Docker uses storage drivers to store image layers, and to store data in the writable layer of a container. The container’s writable layer does not persist after the container is deleted, but is suitable for storing ephemeral data that is generated at runtime. Storage drivers are optimized for space efficiency, but (depending on the storage driver) write speeds are lower than native file system performance, especially for storage drivers that a use copy-on-write filesystem. Write-intensive applications, such as database storage, are impacted by a performance overhead, particularly if pre-existing data exists in the read-only layer.

3.1. Images and layers

A Docker image is built up from a series of layers. Each layer represents an instruction in the image’s Dockerfile. Each layer except the very last one is read-only. Consider the following Dockerfile:

# syntax=docker/dockerfile:1
FROM ubuntu:18.04
LABEL org.opencontainers.image.authors="org@example.com"
COPY . /app
RUN make /app
RUN rm -r $HOME/.cache
CMD python /app/app.py

This Dockerfile contains four commands. Commands that modify the filesystem create a layer. The FROM statement starts out by creating a layer from the ubuntu:18.04 image. The LABEL command only modifies the image’s metadata, and does not produce a new layer. The COPY command adds some files from your Docker client’s current directory. The first RUN command builds your application using the make command, and writes the result to a new layer. The second RUN command removes a cache directory, and writes the result to a new layer. Finally, the CMD instruction specifies what command to run within the container, which only modifies the image’s metadata, which does not produce an image layer.
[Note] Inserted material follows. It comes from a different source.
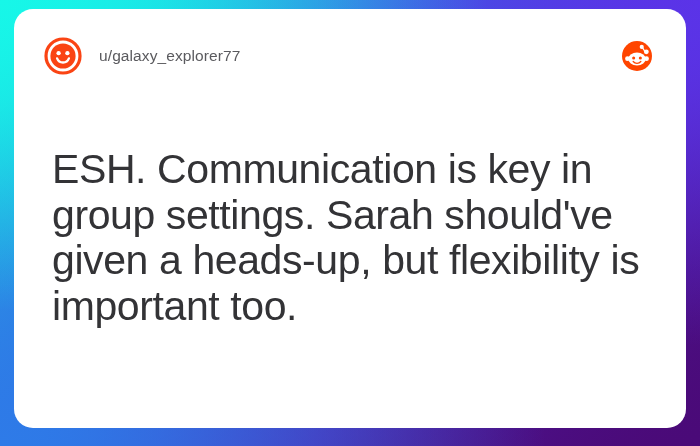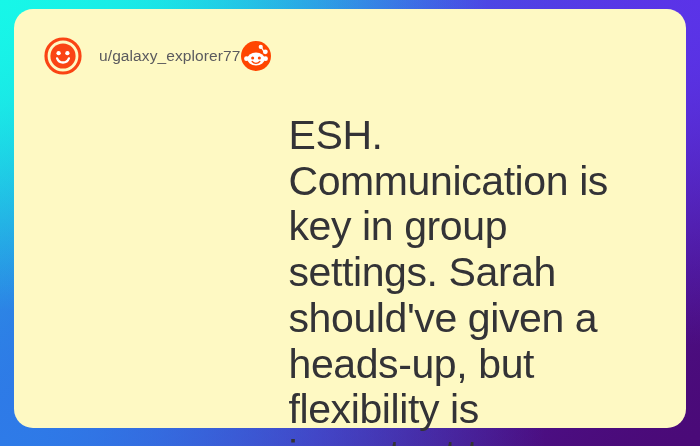"u/galaxy_explorer77" .card { background: #fef9c3 -> #ffffff; flex-direction: row -> column }
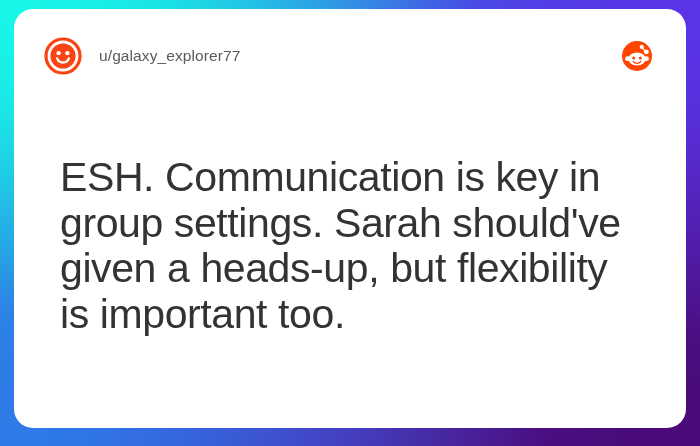"ESH. Communication is key in" .post-body { margin: 16px -> 8px }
The layers are stacked on top of each other. When you create a new container, you add a new writable layer on top of the underlying layers. This layer is often called the “container layer”. All changes made to the running container, such as writing new files, modifying existing files, and deleting files, are written to this thin writable container layer. The diagram below shows a container based on an ubuntu:15.04 image.

container layers

A storage driver handles the details about the way these layers interact with each other. Different storage drivers are available, which have advantages and disadvantages in different situations.

3.2. Container and layers

The major difference between a container and an image is the top writable layer. All writes to the container that add new or modify existing data are stored in this writable layer. When the container is deleted, the writable layer is also deleted. The underlying image remains unchanged.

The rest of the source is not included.